#### DIRECTIONS FOR THIS TASK
Begin at the line containing "9958 | highlight_date: 2025-01-07" in the entries below and end at the line containing "9937 | highlight_date: 2025-02-07"; transcribe that range exactly and nothing outside it.

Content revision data
________________________
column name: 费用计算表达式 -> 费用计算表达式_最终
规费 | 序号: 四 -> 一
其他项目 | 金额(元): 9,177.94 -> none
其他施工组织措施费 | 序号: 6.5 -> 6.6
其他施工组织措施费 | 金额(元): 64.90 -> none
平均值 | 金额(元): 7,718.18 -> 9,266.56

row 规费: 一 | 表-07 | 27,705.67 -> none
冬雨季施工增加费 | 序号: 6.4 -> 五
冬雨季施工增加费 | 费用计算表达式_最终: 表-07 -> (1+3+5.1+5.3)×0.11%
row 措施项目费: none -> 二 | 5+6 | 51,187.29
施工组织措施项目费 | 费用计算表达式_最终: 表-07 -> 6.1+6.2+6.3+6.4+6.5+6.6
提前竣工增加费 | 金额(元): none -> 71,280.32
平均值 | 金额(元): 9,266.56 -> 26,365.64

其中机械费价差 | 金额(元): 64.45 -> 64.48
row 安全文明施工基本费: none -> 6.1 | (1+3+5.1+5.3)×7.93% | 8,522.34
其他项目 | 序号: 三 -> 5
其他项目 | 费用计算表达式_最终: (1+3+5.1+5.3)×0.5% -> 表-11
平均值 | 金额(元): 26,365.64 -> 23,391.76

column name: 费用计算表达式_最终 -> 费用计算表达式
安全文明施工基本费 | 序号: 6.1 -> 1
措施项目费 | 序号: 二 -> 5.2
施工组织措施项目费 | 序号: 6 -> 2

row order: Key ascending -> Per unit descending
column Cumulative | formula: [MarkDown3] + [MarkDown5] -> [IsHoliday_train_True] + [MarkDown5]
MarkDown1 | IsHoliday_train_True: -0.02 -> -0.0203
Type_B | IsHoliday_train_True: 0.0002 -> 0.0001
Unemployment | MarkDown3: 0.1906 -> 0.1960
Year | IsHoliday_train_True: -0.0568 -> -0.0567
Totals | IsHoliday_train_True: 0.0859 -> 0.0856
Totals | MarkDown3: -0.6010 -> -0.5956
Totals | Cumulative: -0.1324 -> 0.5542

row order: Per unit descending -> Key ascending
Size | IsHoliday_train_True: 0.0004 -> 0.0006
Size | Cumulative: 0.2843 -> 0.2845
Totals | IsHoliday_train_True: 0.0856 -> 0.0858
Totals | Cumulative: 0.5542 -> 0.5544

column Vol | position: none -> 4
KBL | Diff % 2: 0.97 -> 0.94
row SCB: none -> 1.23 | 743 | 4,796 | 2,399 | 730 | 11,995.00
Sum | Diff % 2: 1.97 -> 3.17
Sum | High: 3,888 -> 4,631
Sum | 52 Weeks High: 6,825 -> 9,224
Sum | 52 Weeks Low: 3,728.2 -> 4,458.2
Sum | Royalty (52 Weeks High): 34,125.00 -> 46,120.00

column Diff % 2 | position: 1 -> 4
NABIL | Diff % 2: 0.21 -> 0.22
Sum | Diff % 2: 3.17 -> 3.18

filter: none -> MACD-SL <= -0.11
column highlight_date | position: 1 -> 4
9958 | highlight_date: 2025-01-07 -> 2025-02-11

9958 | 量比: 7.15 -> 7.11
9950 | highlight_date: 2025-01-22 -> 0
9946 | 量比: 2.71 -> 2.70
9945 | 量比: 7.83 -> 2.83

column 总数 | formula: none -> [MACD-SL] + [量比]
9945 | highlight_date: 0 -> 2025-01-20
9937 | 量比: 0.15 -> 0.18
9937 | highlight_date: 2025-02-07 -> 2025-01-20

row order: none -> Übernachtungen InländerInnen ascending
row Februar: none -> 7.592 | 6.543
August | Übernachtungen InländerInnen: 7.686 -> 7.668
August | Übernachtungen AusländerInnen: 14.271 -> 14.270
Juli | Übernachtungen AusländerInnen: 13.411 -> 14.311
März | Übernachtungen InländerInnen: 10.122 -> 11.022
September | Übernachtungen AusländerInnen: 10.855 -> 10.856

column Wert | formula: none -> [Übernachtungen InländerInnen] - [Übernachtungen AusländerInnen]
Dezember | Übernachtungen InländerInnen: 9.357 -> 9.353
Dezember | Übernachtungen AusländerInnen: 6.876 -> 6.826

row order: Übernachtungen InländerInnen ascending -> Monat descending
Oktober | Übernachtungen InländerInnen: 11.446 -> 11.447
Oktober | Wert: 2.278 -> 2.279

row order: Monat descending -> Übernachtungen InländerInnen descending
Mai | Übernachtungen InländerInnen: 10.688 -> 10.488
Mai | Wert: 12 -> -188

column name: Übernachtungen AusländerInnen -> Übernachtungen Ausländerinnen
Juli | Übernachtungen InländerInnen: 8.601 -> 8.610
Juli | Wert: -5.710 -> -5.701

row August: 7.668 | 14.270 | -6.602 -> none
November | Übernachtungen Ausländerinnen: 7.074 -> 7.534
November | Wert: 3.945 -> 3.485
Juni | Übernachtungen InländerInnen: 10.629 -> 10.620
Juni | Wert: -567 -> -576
________________________
#### ANSWER SECTION
9958 | highlight_date: 2025-01-07 -> 2025-02-11

9958 | 量比: 7.15 -> 7.11
9950 | highlight_date: 2025-01-22 -> 0
9946 | 量比: 2.71 -> 2.70
9945 | 量比: 7.83 -> 2.83

column 总数 | formula: none -> [MACD-SL] + [量比]
9945 | highlight_date: 0 -> 2025-01-20
9937 | 量比: 0.15 -> 0.18
9937 | highlight_date: 2025-02-07 -> 2025-01-20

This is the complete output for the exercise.